Interactively creates a table-based wrapper using Selenium. This is best for data inside a <table_wrapper> HTML tag.

Parameters:

  • url (str): The URL of the web page containing the table.

  • wrapper_name (str, optional): Prefix for the saved wrapper filename.

Returns:

  • Tuple: (success, wrapper_filename, error_code, error_type, error_message)

Example:

from crow_kit import setTableWrapper

success, wrapper_file, err_code, err_type, err_msg = setTableWrapper(
    "[https://example.com/table_page](https://example.com/table_page)",
    wrapper_name="sample_table"
)

if success:
    print("Wrapper created:", wrapper_file)
else:
    print("Error:", err_type, err_msg)

What Happens Interactively:

  1. A new Chrome window opens to the specified url.

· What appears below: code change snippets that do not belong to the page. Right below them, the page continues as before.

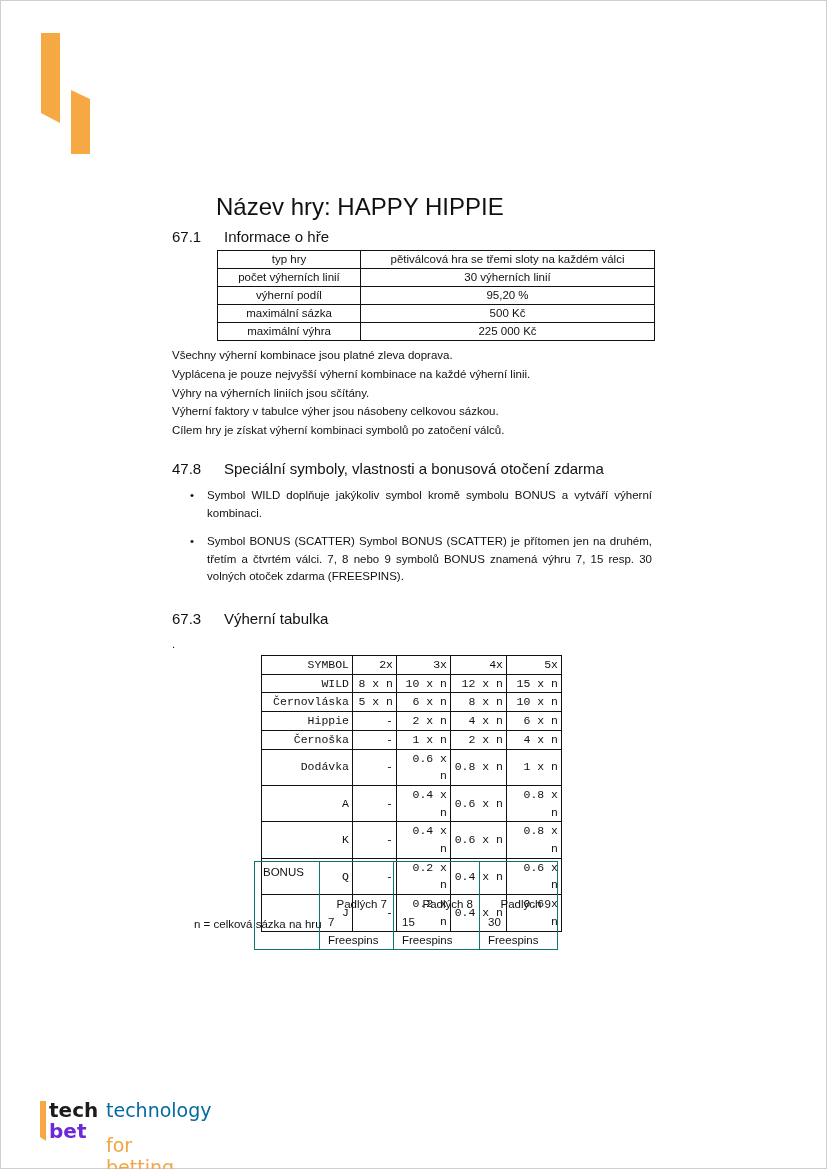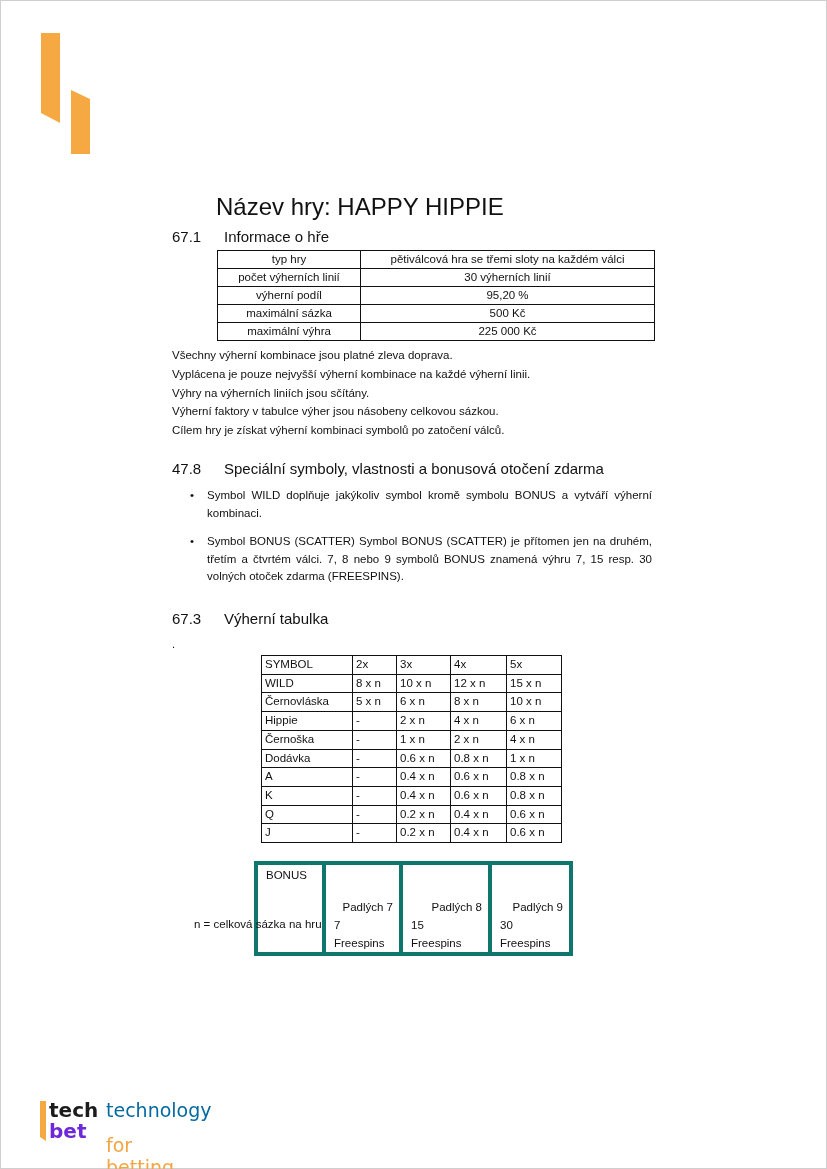--- a/index.html
+++ b/index.html
@@ -52,7 +52,7 @@
     position: absolute; left: 261px; top: 655px; font-size: 11.5px;
   }
   .pay-table td {
-    border: 1px solid #111; height: 17.7px; line-height: 17.7px; padding: 0 3px; text-align: left;
+    border: 1px solid #111; height: 17.7px; line-height: 17.7px; padding: 0 3px; text-align: right; font-family: Liberation Mono, monospace;
   }
   .pay-table td.c0 { width: 84px; }
   .pay-table td.c1 { width: 37px; }

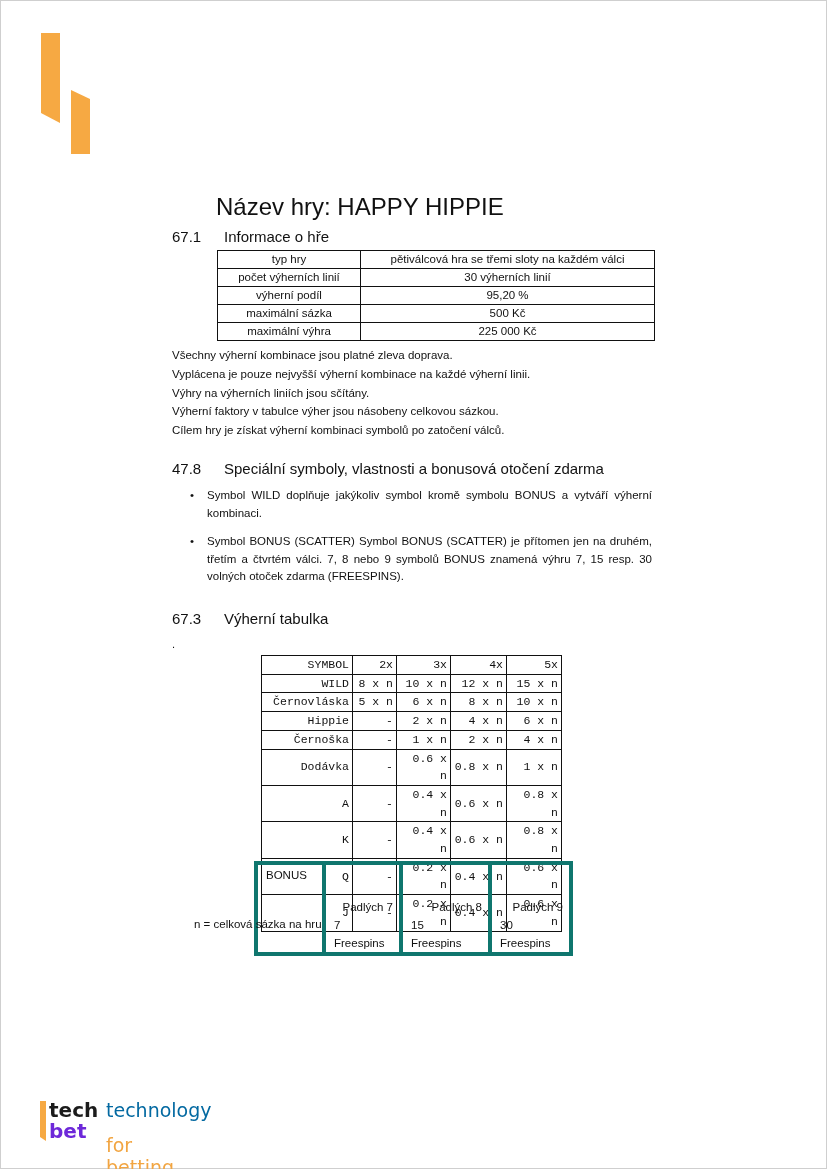--- a/index.html
+++ b/index.html
@@ -64,7 +64,7 @@
     position: absolute; left: 254px; top: 861px; font-size: 11.5px;
   }
   .bonus-table td {
-    border: 4px solid #0f766e; vertical-align: top; padding: 1px 0 0 8px; line-height: 18px; height: 54px;
+    border: 1px solid #0f766e; vertical-align: top; padding: 1px 0 0 8px; line-height: 18px; height: 54px;
   }
   .bonus-table td.b0 { width: 56px; }
   .bonus-table td.b1 { width: 65px; }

  2. An action panel will appear. You will be prompted to click on the table you want to scrape.

  3. After selecting the table, you will be prompted to click on the "Next Page" button (if one exists).

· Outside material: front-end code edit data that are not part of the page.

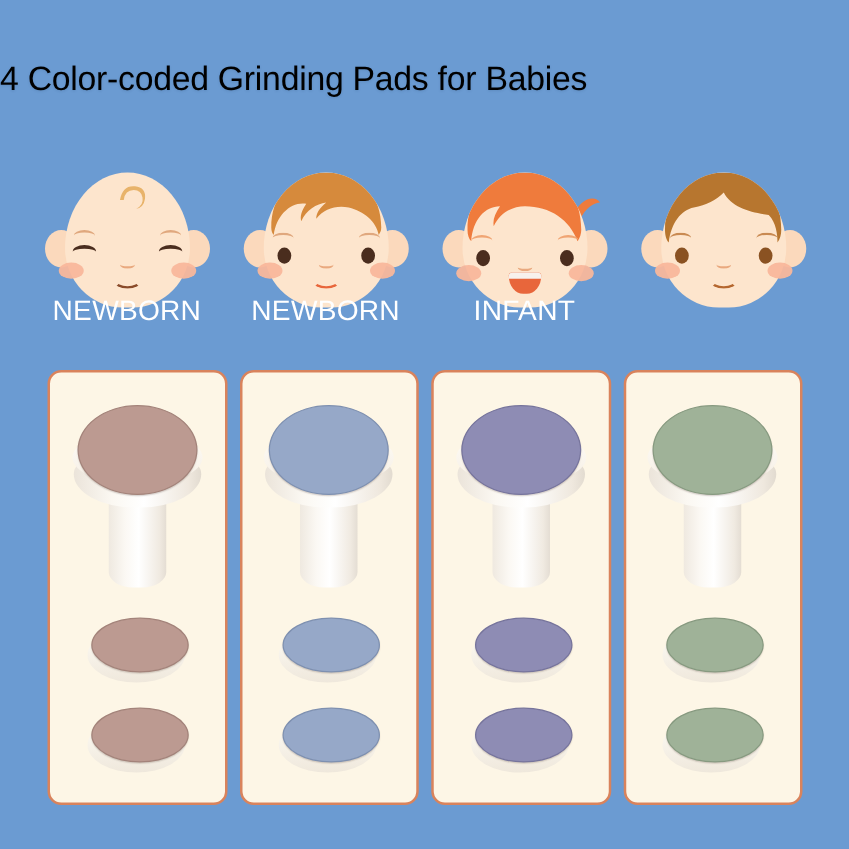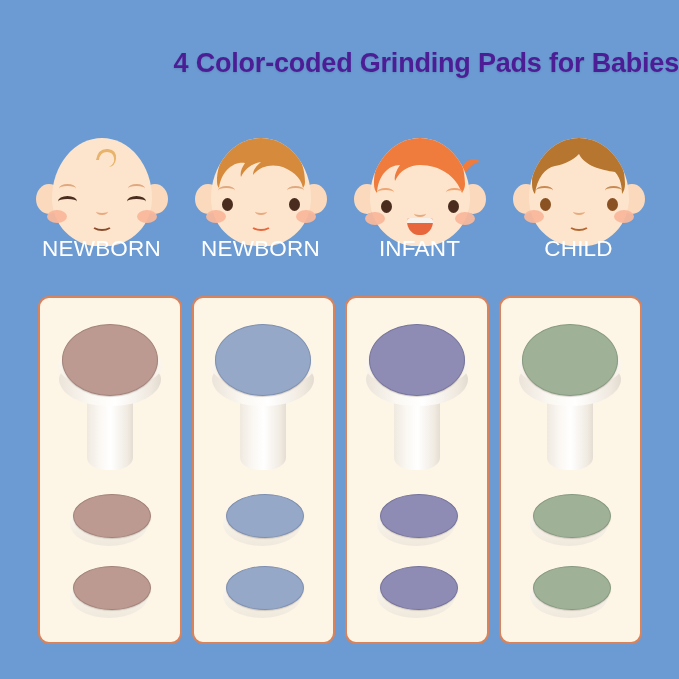--- a/index.html
+++ b/index.html
@@ -15,10 +15,10 @@
   #page-title {
     position:absolute;
     top:48px; left:0; width:679px;
-    text-align:right;
-    color:#4c1d95;
+    text-align:left;
+    color:#000000;
     font-size:27px;
-    font-weight:bold;
+    font-weight:normal;
     letter-spacing:-0.2px;
     text-shadow:0 1px 2px rgba(40,70,110,0.18);
   }

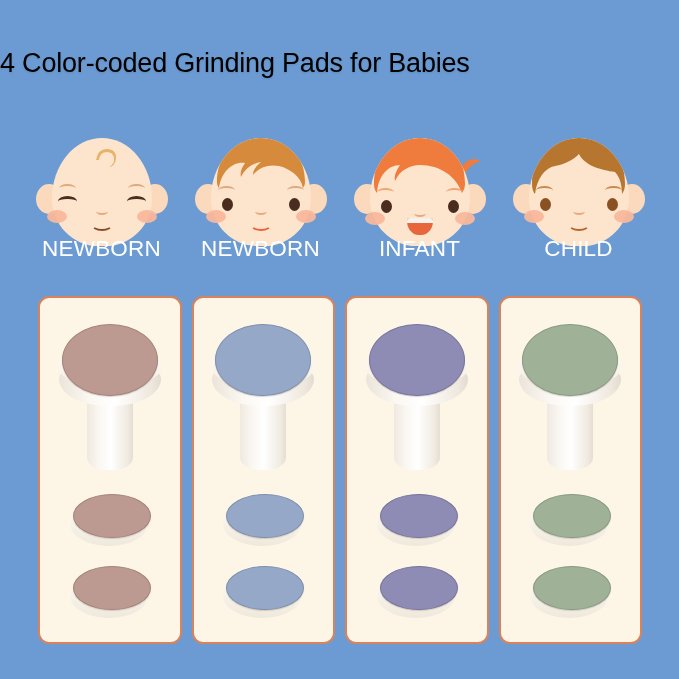--- a/index.html
+++ b/index.html
@@ -277,7 +277,6 @@
       <div class="nose"></div>
       <div class="mouth-smile" style="border-bottom-color:#b5672f"></div>
     </div>
-    <div class="face-label">CHILD</div>
   </div>
 </div>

  4. Once you confirm, the browser will close, and a JSON wrapper file will be saved.

2. setGeneralWrapper(url, wrapper_name='no_name', repeat='no')

Create a wrapper for general or non-tabular content. This is best for repeating items like articles, product cards, or search results.

Parameters:

  • url (str): Target webpage.

  • wrapper_name (str): Name for the wrapper file.

  • repeat (str): 'yes' if the content repeats across multiple pages (e.g., product listings with pagination). Use 'no' if you are only scraping data from a single page.

Returns:

  • Tuple: (success, wrapper_filename, error_code, error_type, error_message)

Example:

from crow_kit import setGeneralWrapper

success, wrapper_file, _, _, _ = setGeneralWrapper(
    "[https://example.com/articles](https://example.com/articles)",
    wrapper_name="article_wrapper",
    repeat='yes'
)

What Happens Interactively:

  1. A Chrome window opens.

  2. Click on the first data point (e.g., an article title). A popup will ask you to give this data a name (e.g., "title").

  3. Click on the next data point (e.g., the author). Give it a name (e.g., "author").

  4. Continue this for all the data fields you want to extract from one of the repeating items.

  5. When you are done adding fields, you will be prompted to click on the "Next Page" button (if one exists).

  6. Confirm your selections. The browser closes, and the wrapper is saved.

3. getWrapperData(wrapper_name, maximum_data_count=100, url='')

Execute a previously created wrapper to extract structured data. This function runs headlessly (no browser window).

Parameters:

  • wrapper_name (str): Name of the saved wrapper JSON file (e.g., article_wrapper_...json).

  • maximum_data_count (int, optional): The maximum number of records to extract. This acts as a safeguard against infinite loops.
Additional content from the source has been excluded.